(Web page edit records)

· · · · ·

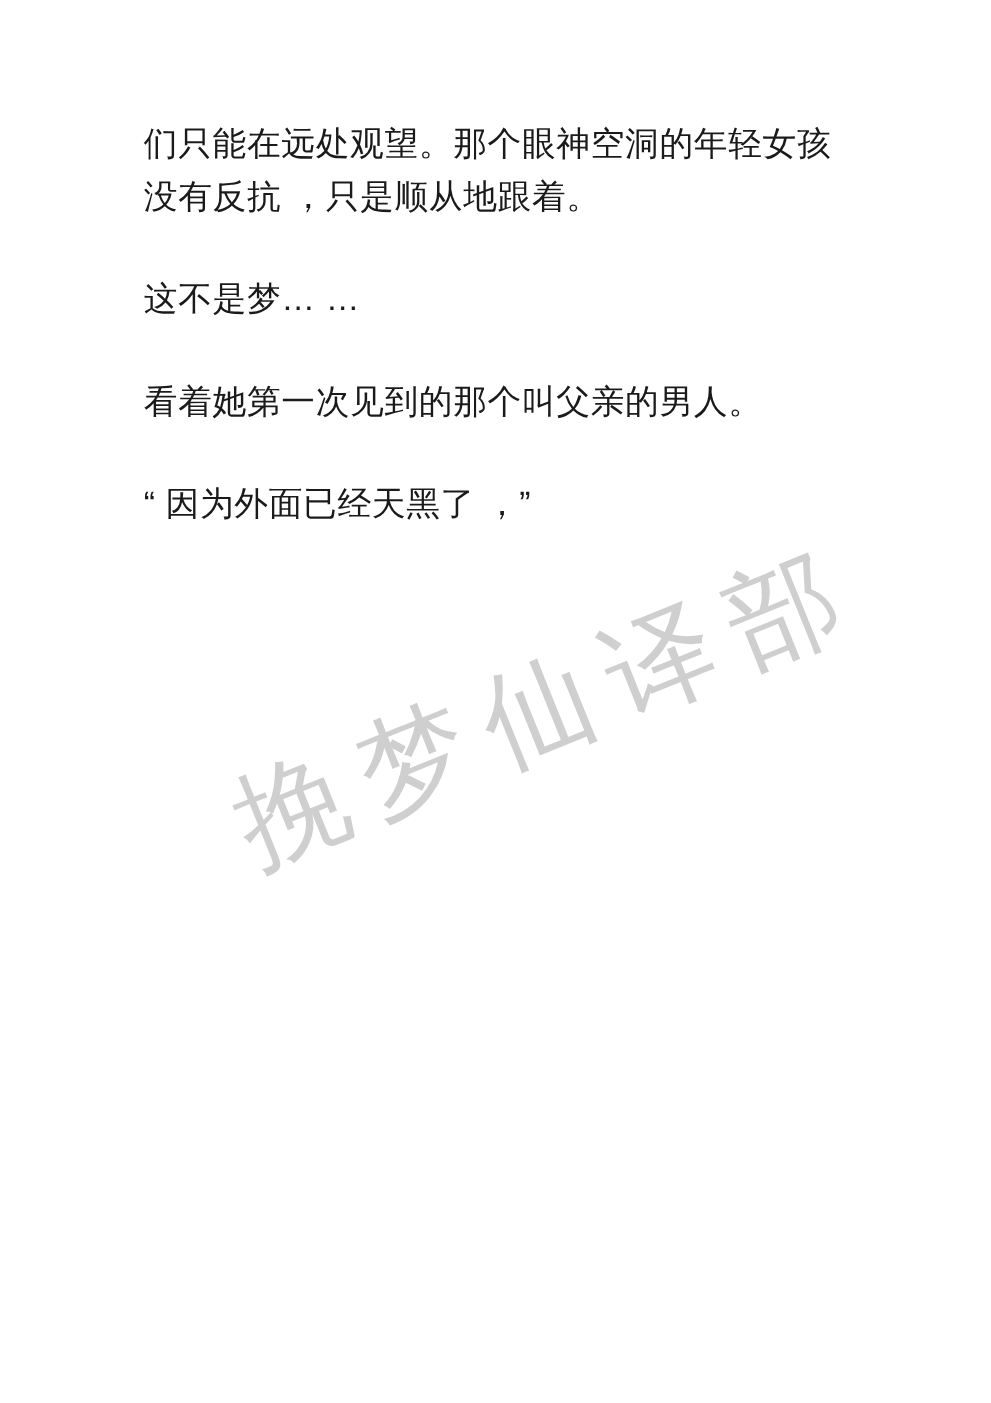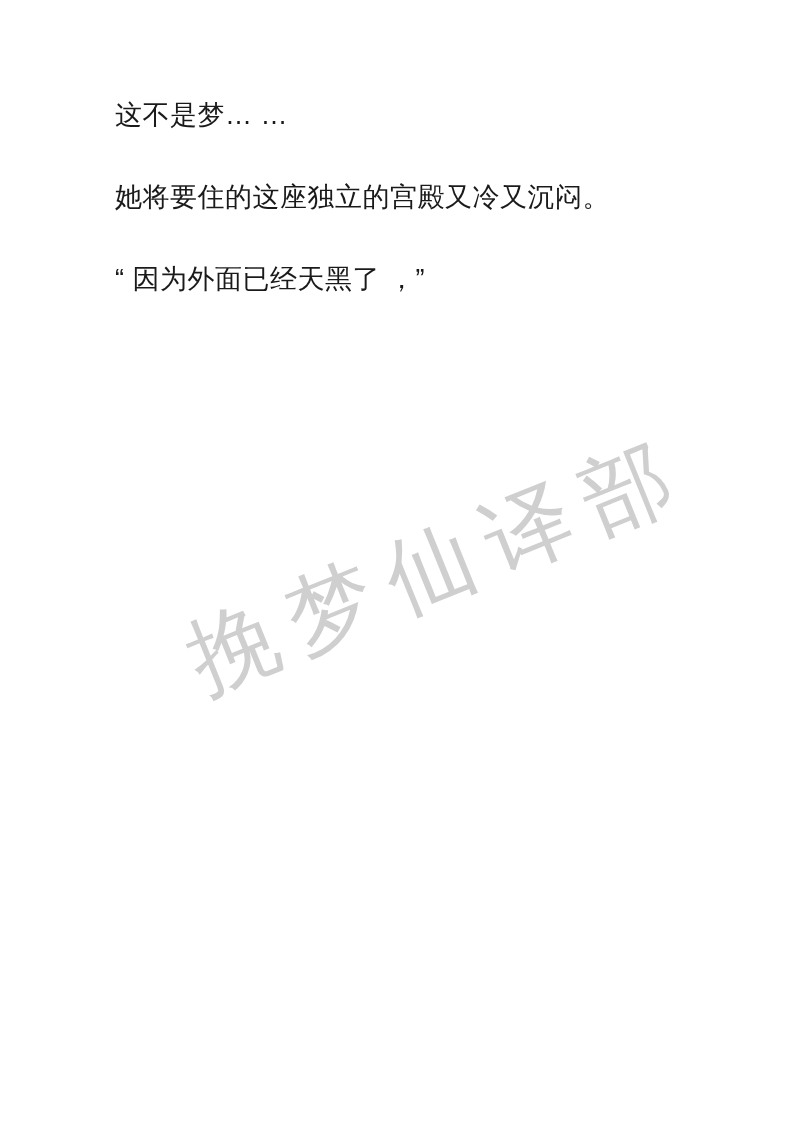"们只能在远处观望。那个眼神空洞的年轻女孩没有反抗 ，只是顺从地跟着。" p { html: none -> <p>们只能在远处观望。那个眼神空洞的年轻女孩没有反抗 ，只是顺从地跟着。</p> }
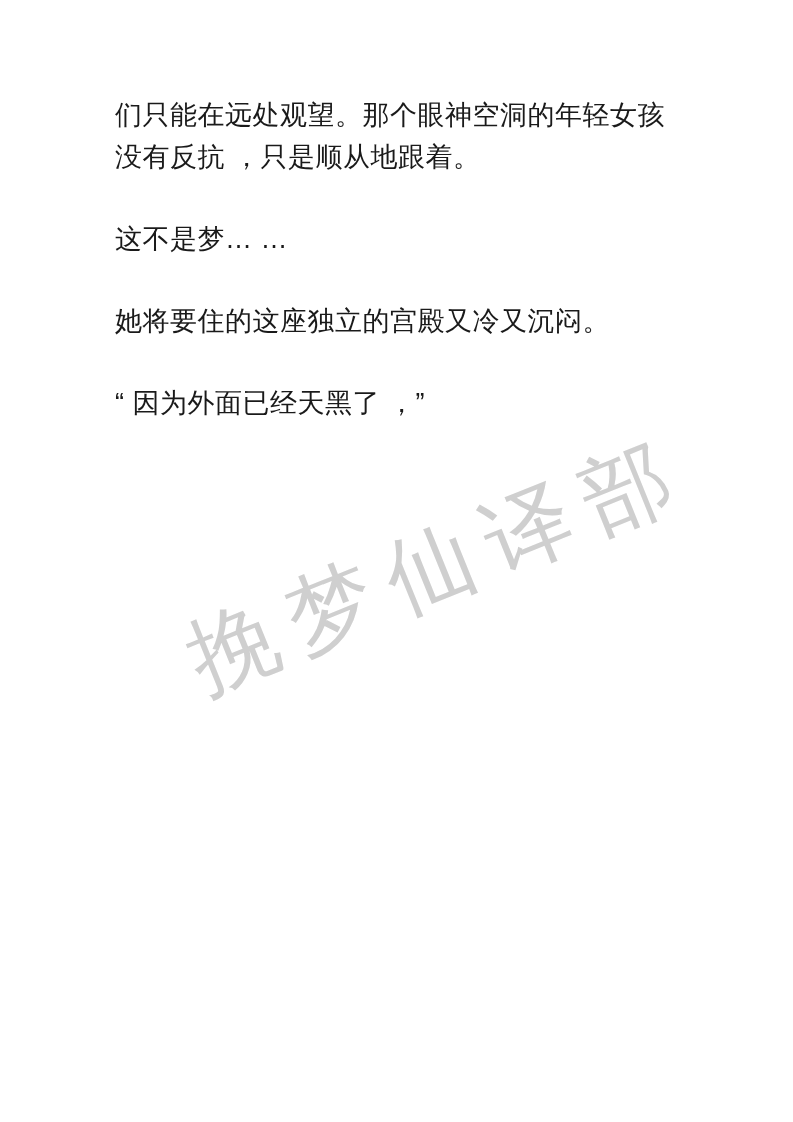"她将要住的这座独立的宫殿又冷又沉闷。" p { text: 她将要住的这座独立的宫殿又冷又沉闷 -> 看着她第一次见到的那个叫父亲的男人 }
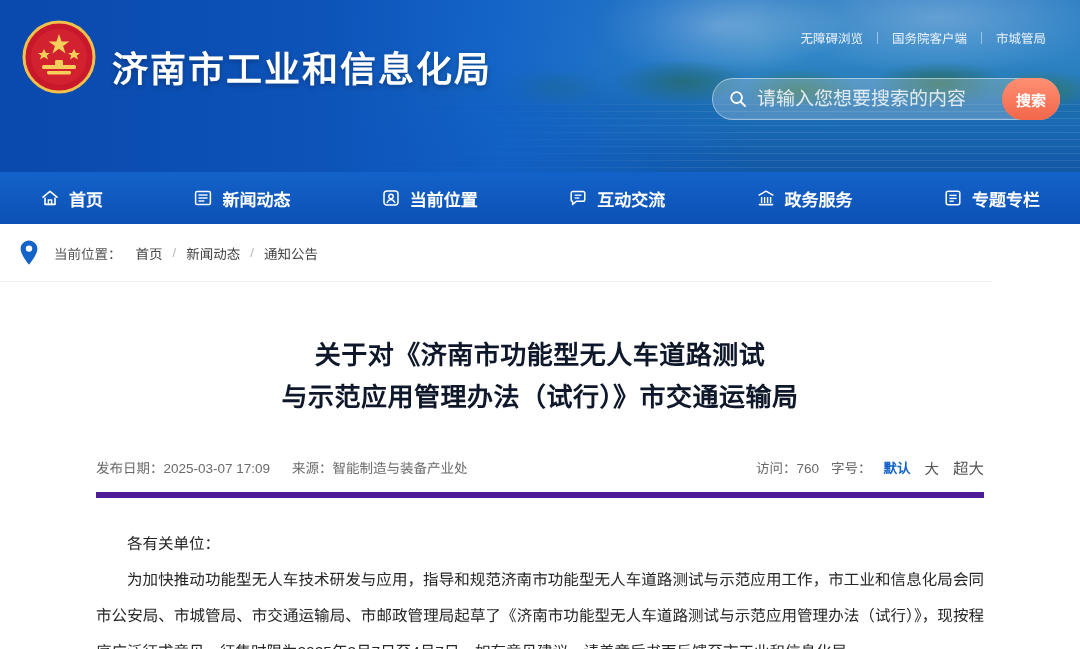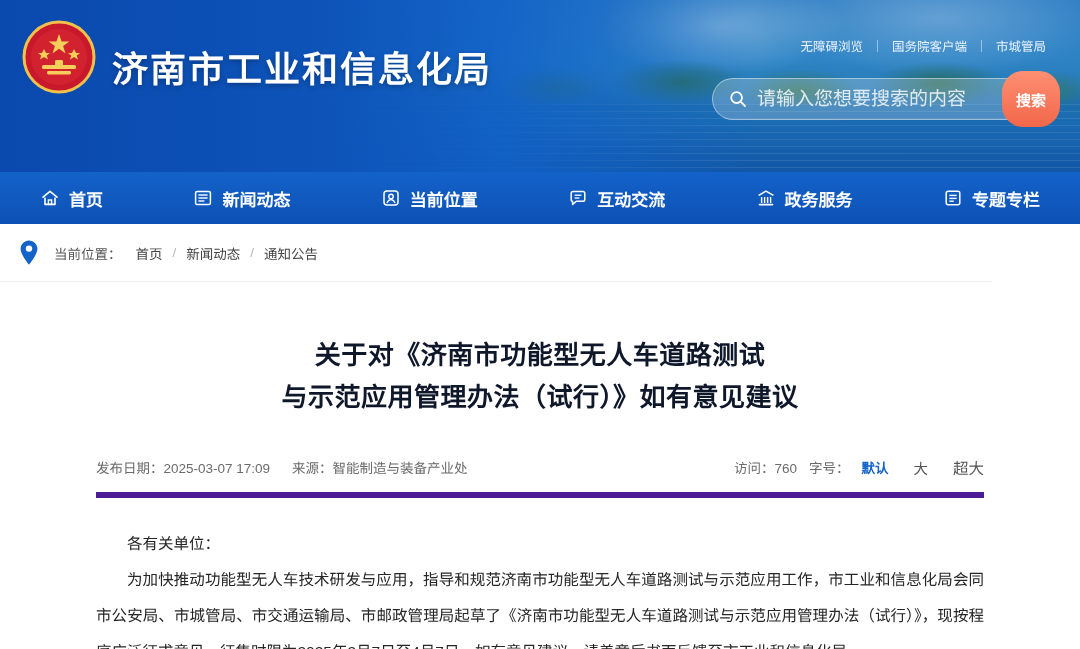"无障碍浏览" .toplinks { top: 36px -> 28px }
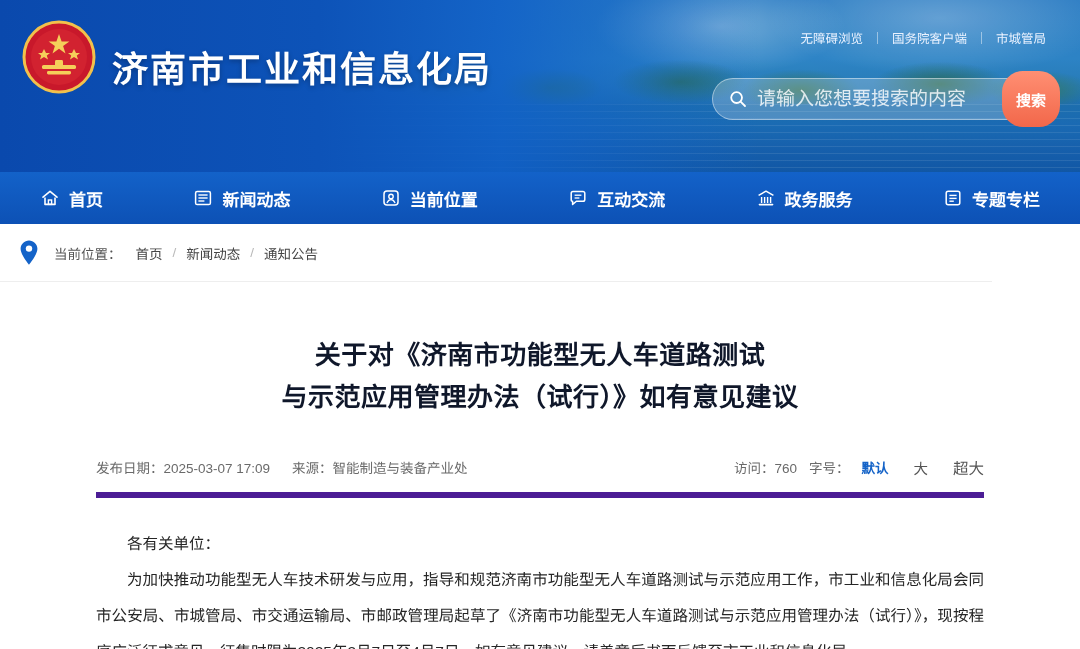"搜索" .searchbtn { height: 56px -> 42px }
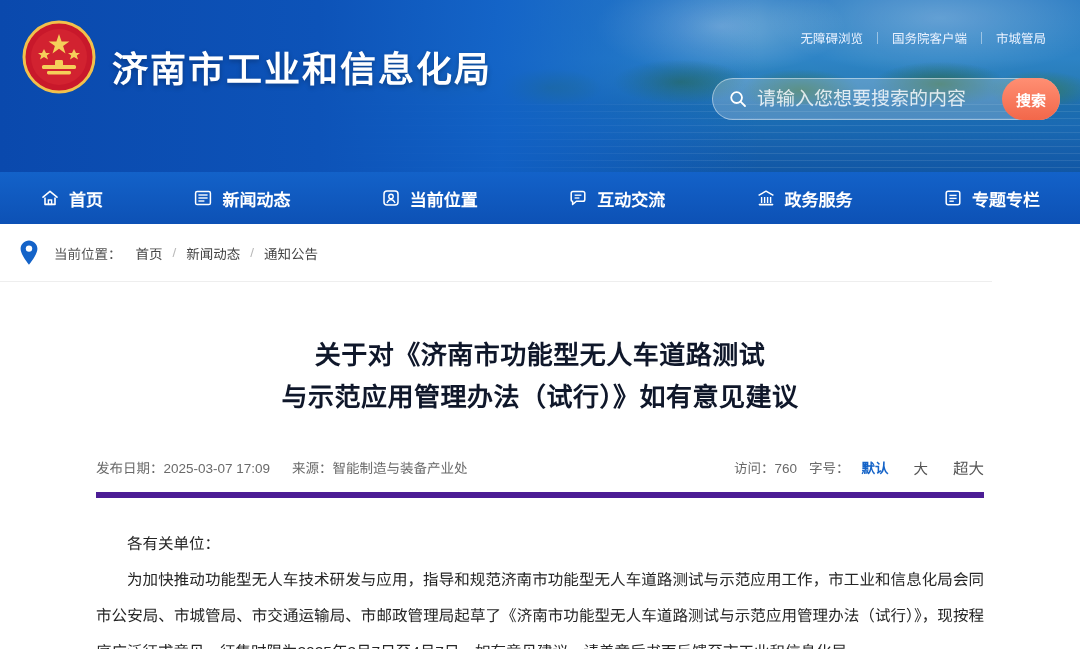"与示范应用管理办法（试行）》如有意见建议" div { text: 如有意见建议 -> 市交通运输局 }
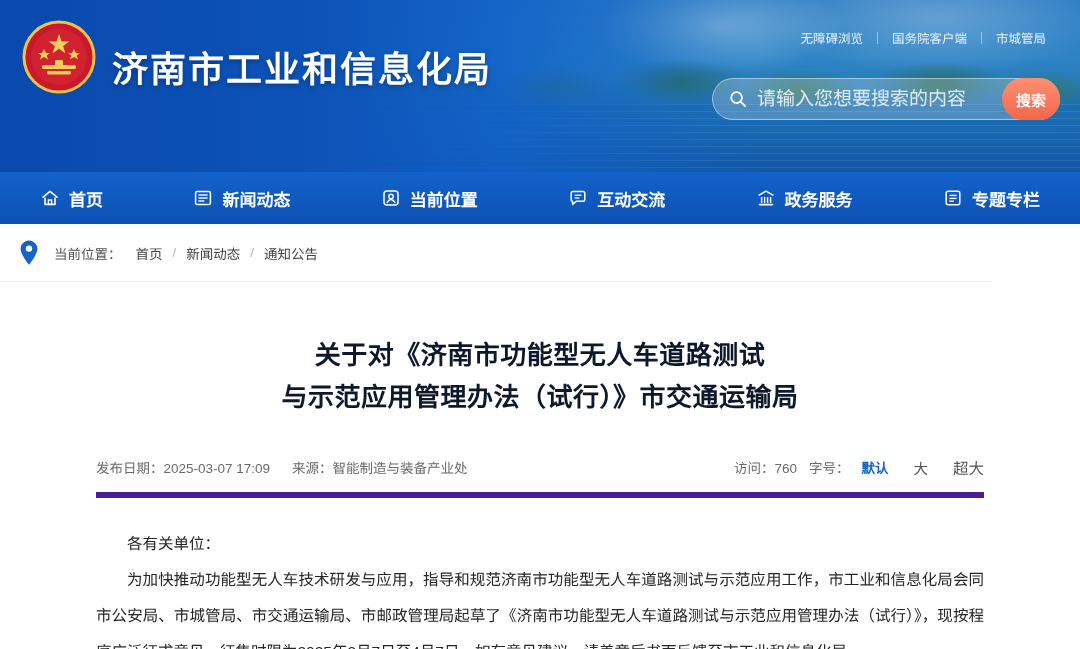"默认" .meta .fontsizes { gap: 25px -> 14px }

· · · · ·

◆ **Task description**:
If pictures appear in the data, omit them and copy all other parts exactly.

◆ **Answer space**:
"们只能在远处观望。那个眼神空洞的年轻女孩没有反抗 ，只是顺从地跟着。" p { html: none -> <p>们只能在远处观望。那个眼神空洞的年轻女孩没有反抗 ，只是顺从地跟着。</p> }
"她将要住的这座独立的宫殿又冷又沉闷。" p { text: 她将要住的这座独立的宫殿又冷又沉闷 -> 看着她第一次见到的那个叫父亲的男人 }
"无障碍浏览" .toplinks { top: 36px -> 28px }
"搜索" .searchbtn { height: 56px -> 42px }
"与示范应用管理办法（试行）》如有意见建议" div { text: 如有意见建议 -> 市交通运输局 }
"默认" .meta .fontsizes { gap: 25px -> 14px }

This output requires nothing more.